Oggi, nemmeno i 110 centimetri bastano più. Giovedì la punta massima era prevista alle 13.30 con 105-110 centimetri di marea, il Mose è rimasto fermo e l’acqua è rimasta, per oltre due ore, sopra il valore di 100 centimetri: tanto basta per mandare a mollo San Marco, ma anche la fondamenta di Cannaregio. E con il Mose ancora in completamento, e i lavori di rialzo della piazza in notevole ritardo, la situazione è tornata indietro di anni: sirene ad avvisare la popolazione, e gli immancabili stivali.
Il Mose, insomma, non salva Venezia. E non la salverà, anche quando sarà completato del tutto.
Per questo, a San Marco si è dovuti intervenire nel tempo con molte altre iniziative. Le barriere in vetro a protezione della Basilica possono limitare l'arrivo dell'acqua dal bacino fino anche ad un picco di 190 centimetri di marea, ma non risolvono il problema perché l'acqua stessa arriva anche dal sottosuolo.

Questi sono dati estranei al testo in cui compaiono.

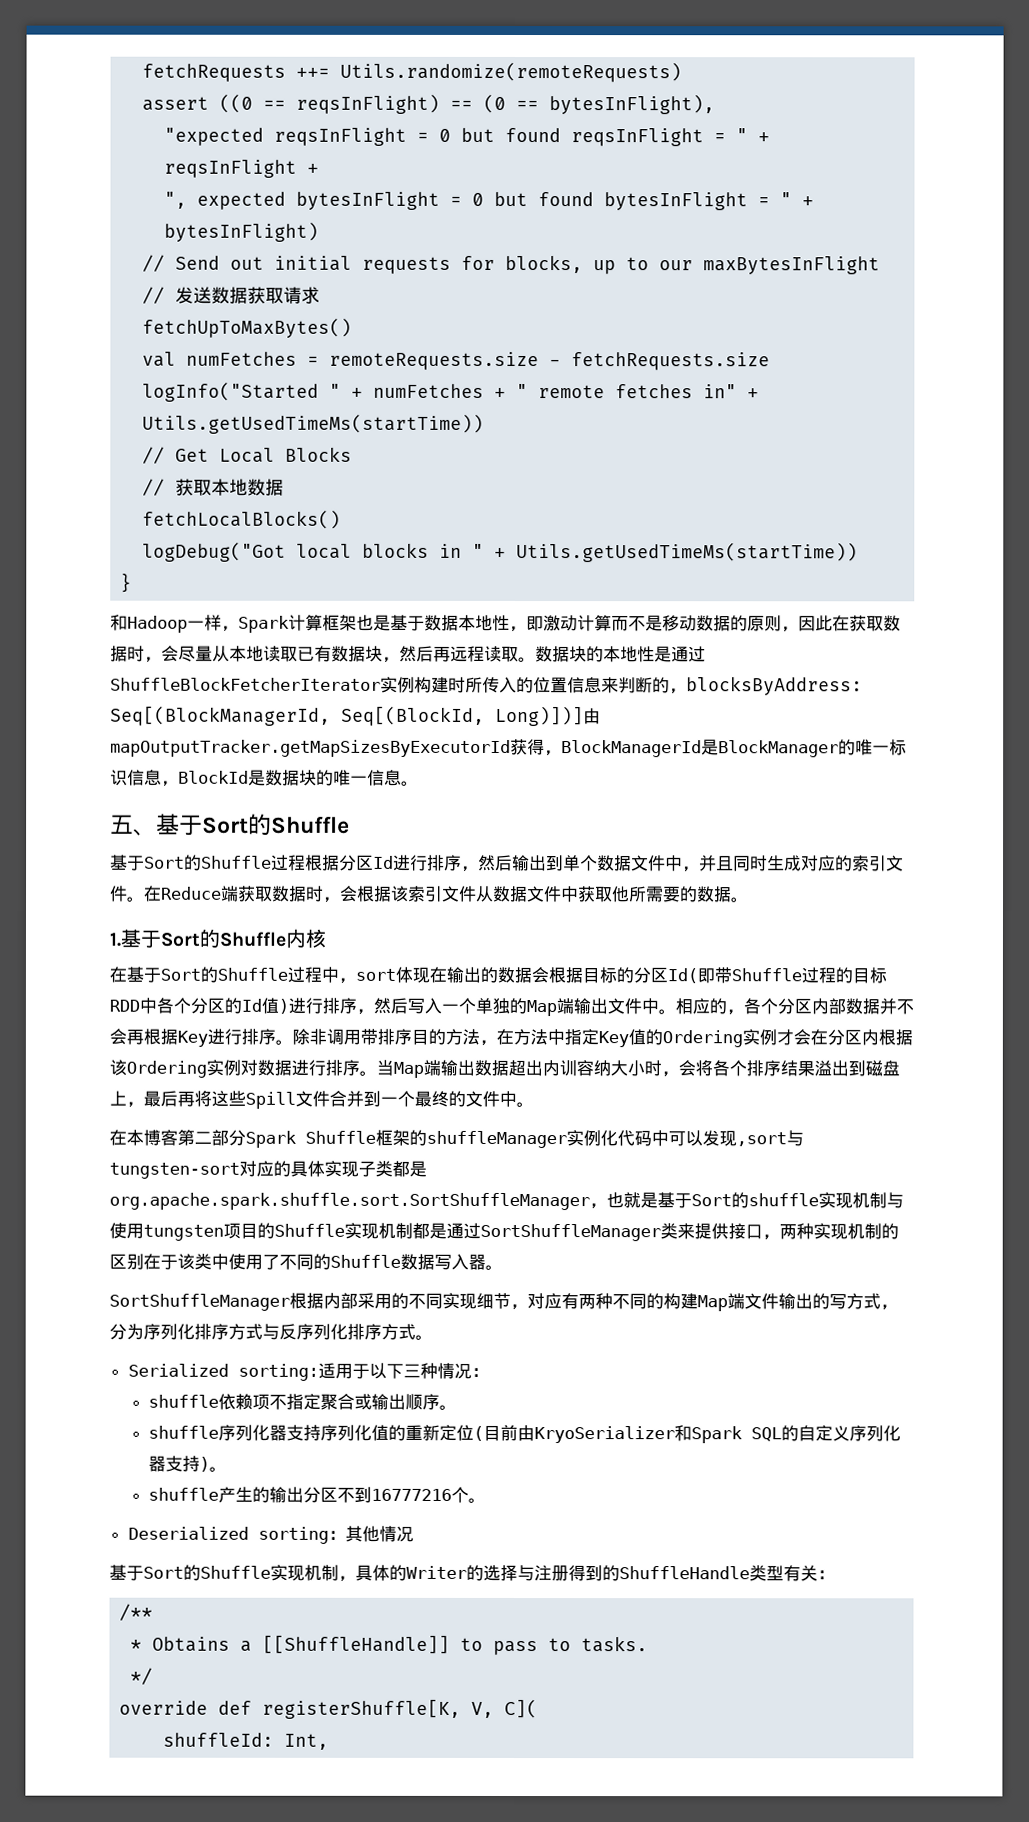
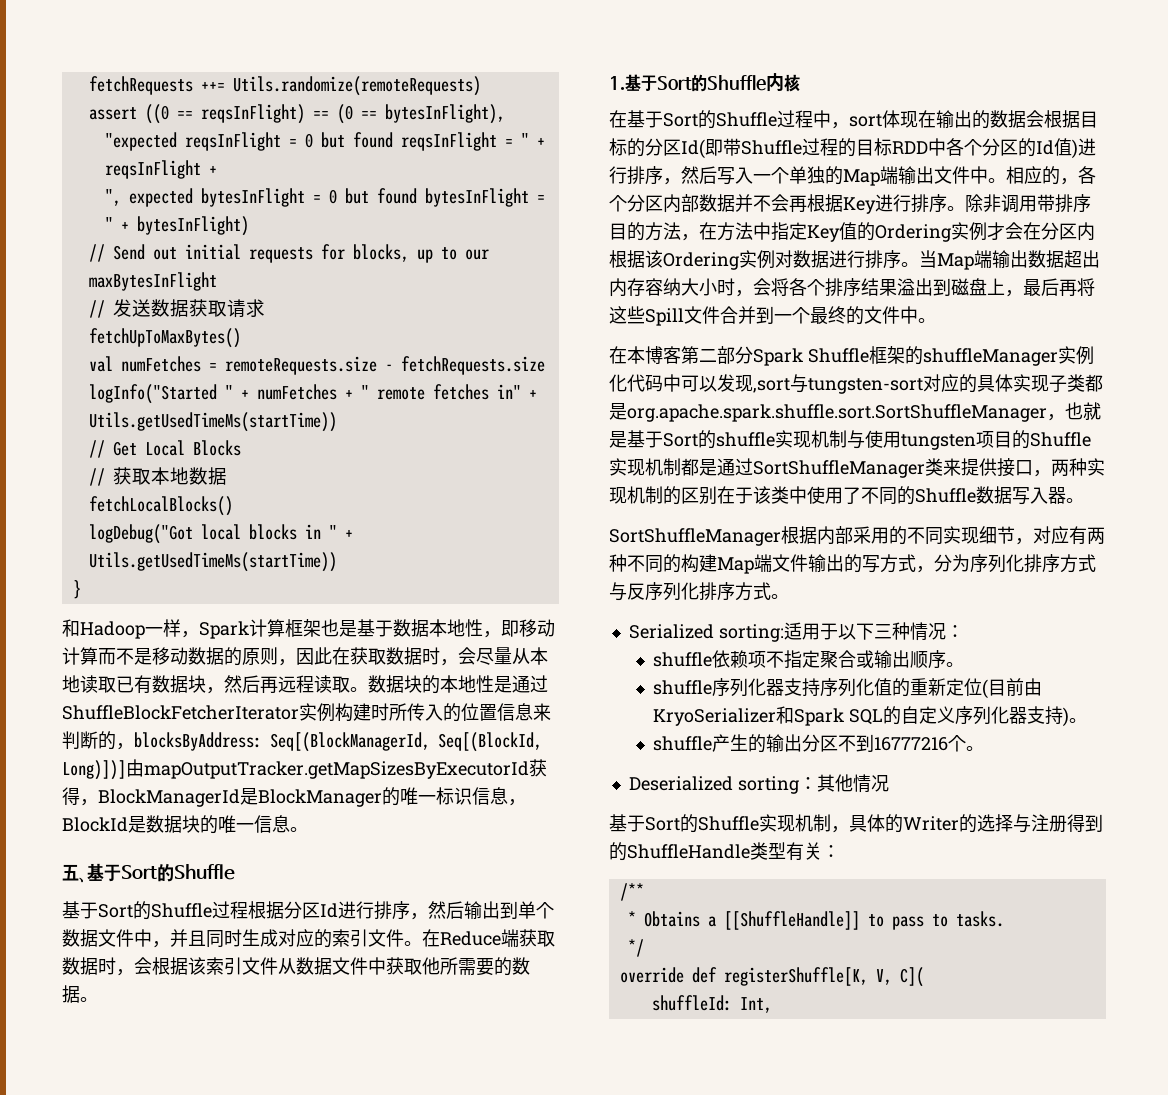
- 和Hadoop一样，Spark计算框架也是基于数据本地性，即激动计算而不是移动数据的原则，因此在获取数据时，会尽量从本地读取已有数据块，然后再远程读取。
+ 和Hadoop一样，Spark计算框架也是基于数据本地性，即移动计算而不是移动数据的原则，因此在获取数据时，会尽量从本地读取已有数据块，然后再远程读取。
- 当Map端输出数据超出内训容纳大小时，会将各个排序结果溢出到磁盘上，最后再将这些Spill文件合并到一个最终的文件中。
+ 当Map端输出数据超出内存容纳大小时，会将各个排序结果溢出到磁盘上，最后再将这些Spill文件合并到一个最终的文件中。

La città, come noto, regge il suo peso, da secoli, su quei pali piantati nel fango e disseminati a decine di migliaia in tutte le isole, sotto le fondamenta dei palazzi. Ma l'acqua non guarda in faccia al cemento e al marmo, e filtra rialzandosi dal sottosuolo: i veneziani s'inventarono perciò i pozzetti, per dare sfogo a questo fenomeno e far defluire le acque, e c'è stato anche chi, negli ultimi anni, aveva avuto la brillante idea di chiuderli, pensando così di risolvere il problema in Basilica. Peccato che così facendo, si rischia che l'acqua decida di spingere dove può, e di farsi largo direttamente attraverso i pavimenti.
Venezia, nella sua fragile straordinarietà, è questa. prendere o lasciare. Per la sua difesa, si è scelto vent'anni fa di realizzare un progetto mastodontico (e su cui hanno mangiato in molti) ma che oggi, non ancora completato, è già vecchio.